The visitor center has a cafe, restrooms, exhibits on the geology and local wildlife, and a virtual reality experience with an aerial view of the cliffs. It’s worth a few minutes of your time, especially the geology section — once you know what you’re looking at in those rock layers, the cliff face becomes a lot more interesting.
The main paved path runs north and south from the visitor center. Most people stop at the central viewing platform and call it done. If you keep walking — even just ten minutes in either direction — the crowds thin out and the views open up. The path heading north toward O’Brien’s Tower, a stone lookout built in the 1800s, is the most popular stretch and worth the walk.
Wear proper shoes. The paved section near the visitor center is easy, but the path gets rougher the further out you go. Bring a windproof layer no matter what the weather looks like when you leave — it’s reliably windy up there and the temperature feels colder than it is.

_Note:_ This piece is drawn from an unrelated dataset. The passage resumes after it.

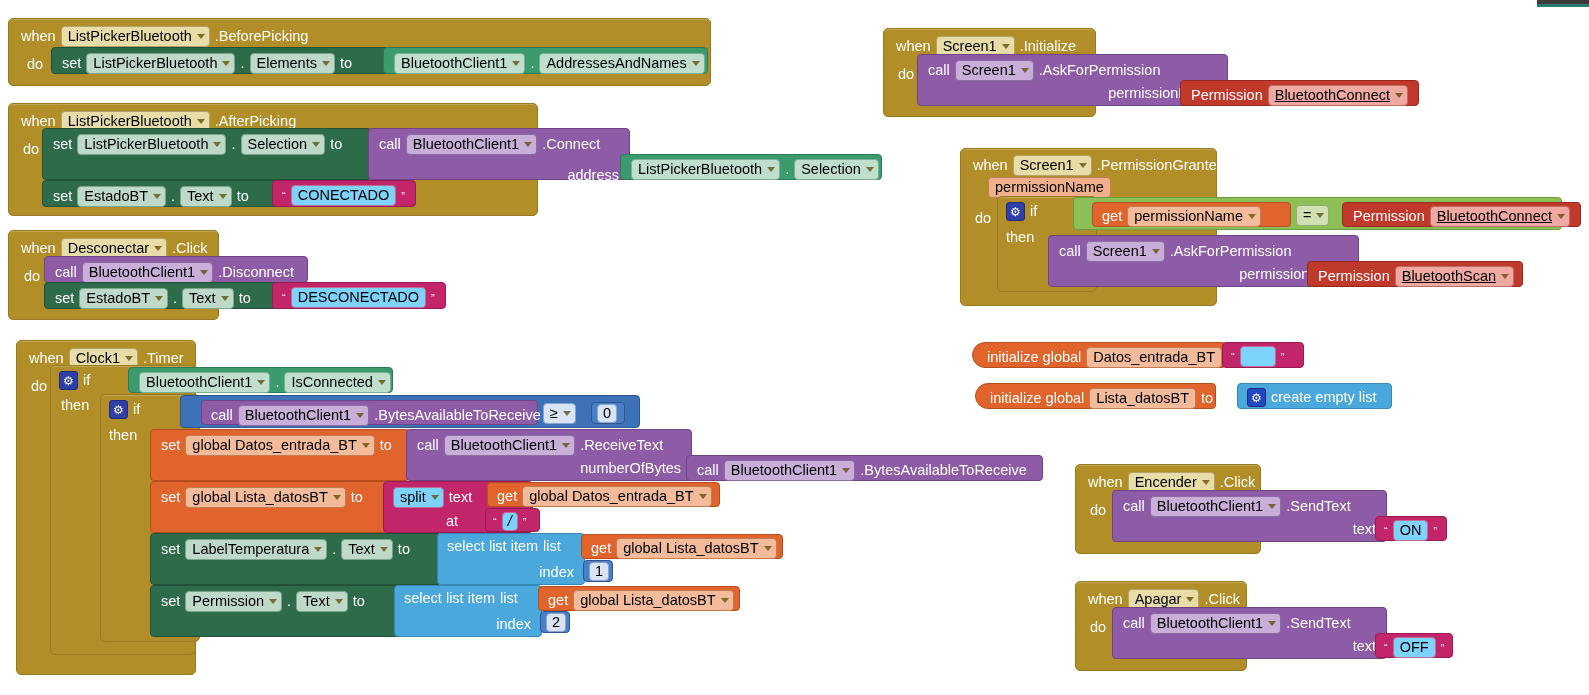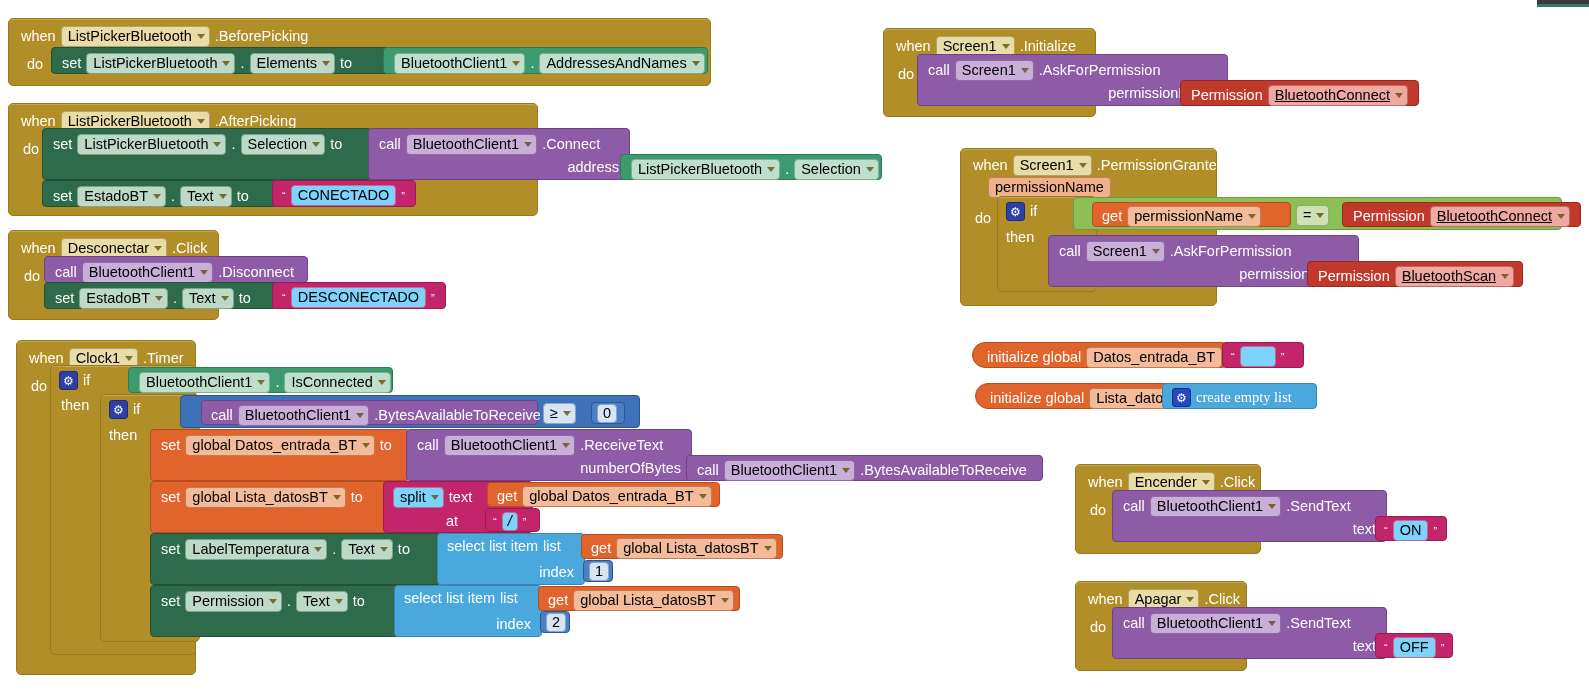"address" span.lbl { top: 31px -> 39px }
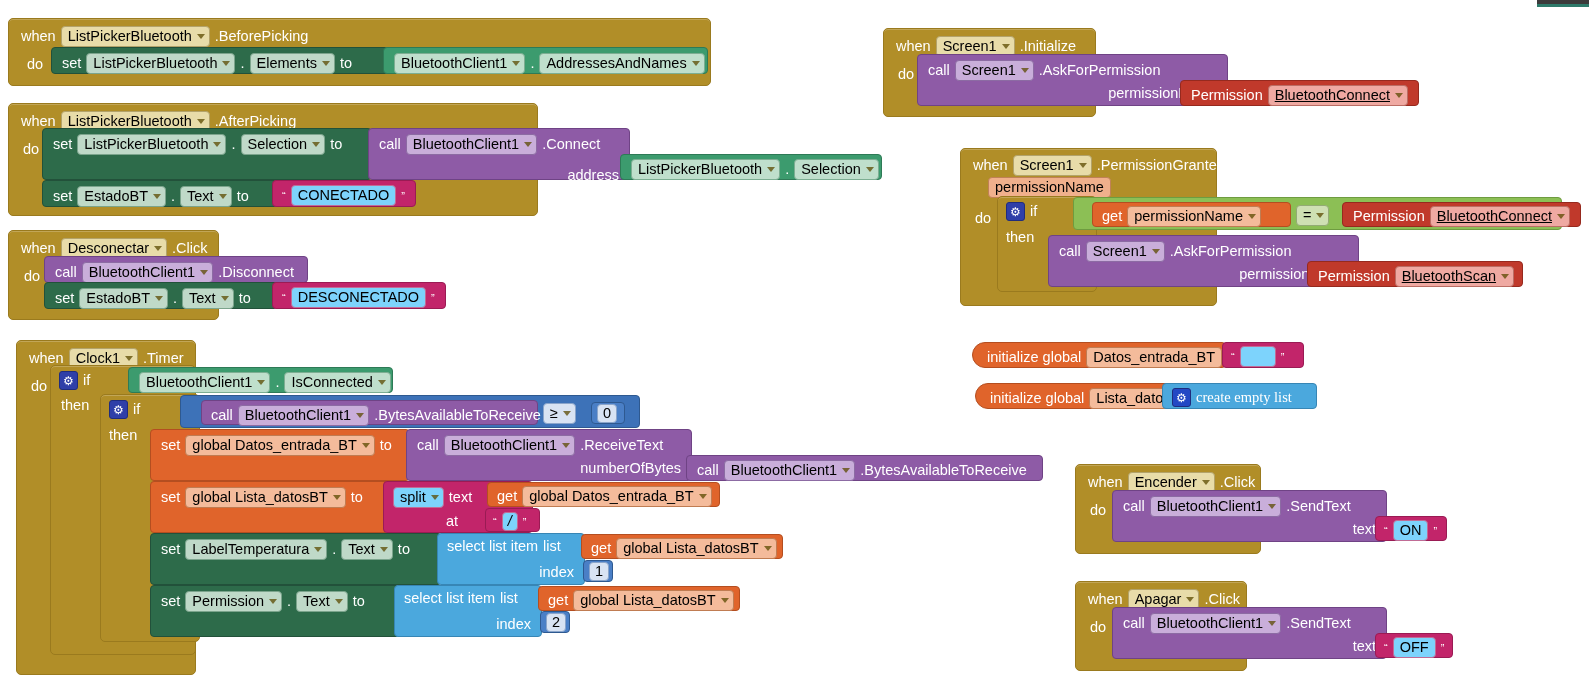"create empty list" div.blk { font-family: Liberation Serif, serif -> none; left: 1162px -> 1237px }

The cliffs formed around 300 million years ago when this region sat beneath a shallow sea. The horizontal bands of rock visible in the cliff face — sandstone, shale, siltstone — are compressed layers of sediment from that period, stacked up over millions of years. The site is part of a UNESCO Global Geopark. The name itself comes from an old Irish word meaning roughly “the ruin of a fort,” after a stone promontory fort that stood at the southern end before being demolished in the early 1800s.
They’ve also appeared in a couple of recognizable films — The Princess Bride used them as the Cliffs of Insanity, and Harry Potter and the Half-Blood Prince filmed here as well.
Yes. The cliffs live up to the reputation. The tradeoff with a tour is time — you’ll want more of it than you get. If Ireland is a place you’re planning to return to, putting the cliffs on a standalone itinerary with a few hours to spare would be worth it. But even a quick stop just to take in the views is enough to understand why this is Ireland’s most visited natural attraction.